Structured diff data

· · ·

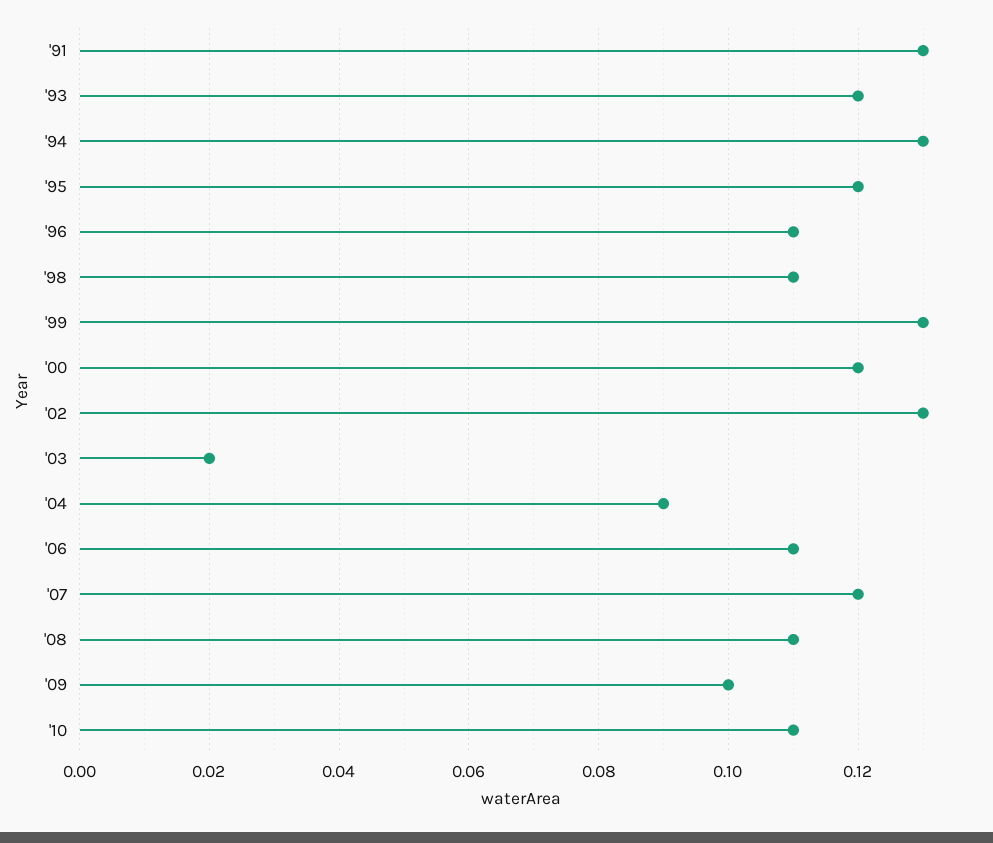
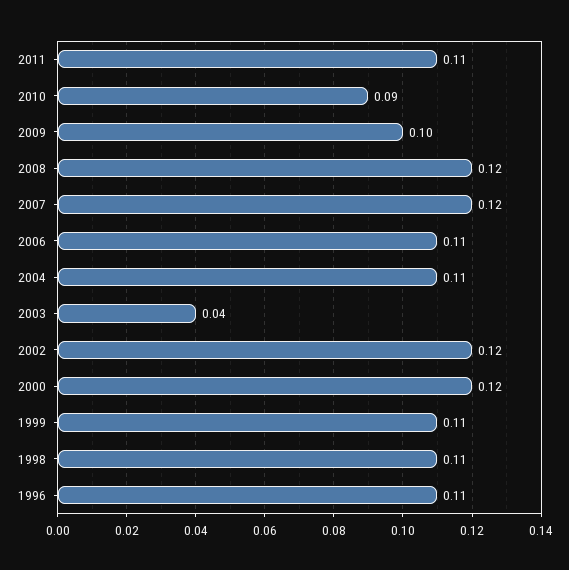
'91: 0.13 -> none
'93: 0.12 -> none
'94: 0.13 -> none
'95: 0.12 -> none
'99: 0.13 -> 0.11
'02: 0.13 -> 0.12
'03: 0.02 -> 0.04
'04: 0.09 -> 0.11
'08: 0.11 -> 0.12
'10: 0.11 -> 0.09
2011: none -> 0.11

· · ·

> _Action item_:
Pictures aren't part of the copy; return each record above exactly.

> _Exercise output_:
'91: 0.13 -> none
'93: 0.12 -> none
'94: 0.13 -> none
'95: 0.12 -> none
'99: 0.13 -> 0.11
'02: 0.13 -> 0.12
'03: 0.02 -> 0.04
'04: 0.09 -> 0.11
'08: 0.11 -> 0.12
'10: 0.11 -> 0.09
2011: none -> 0.11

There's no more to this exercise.